> _TASK TO COMPLETE_
Return the listing word for word, as given.

> _EXERCISE MATERIALS_
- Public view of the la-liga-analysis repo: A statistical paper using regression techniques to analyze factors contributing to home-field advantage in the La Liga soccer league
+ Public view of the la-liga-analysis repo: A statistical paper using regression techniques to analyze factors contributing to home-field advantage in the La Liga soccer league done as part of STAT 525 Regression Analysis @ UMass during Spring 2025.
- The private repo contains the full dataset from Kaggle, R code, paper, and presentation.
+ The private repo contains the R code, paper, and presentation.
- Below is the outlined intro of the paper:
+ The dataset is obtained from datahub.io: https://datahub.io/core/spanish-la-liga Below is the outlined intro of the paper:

> _EXERCISE ANSWER_
- Public view of the la-liga-analysis repo: A statistical paper using regression techniques to analyze factors contributing to home-field advantage in the La Liga soccer league
+ Public view of the la-liga-analysis repo: A statistical paper using regression techniques to analyze factors contributing to home-field advantage in the La Liga soccer league done as part of STAT 525 Regression Analysis @ UMass during Spring 2025.
- The private repo contains the full dataset from Kaggle, R code, paper, and presentation.
+ The private repo contains the R code, paper, and presentation.
- Below is the outlined intro of the paper:
+ The dataset is obtained from datahub.io: https://datahub.io/core/spanish-la-liga Below is the outlined intro of the paper:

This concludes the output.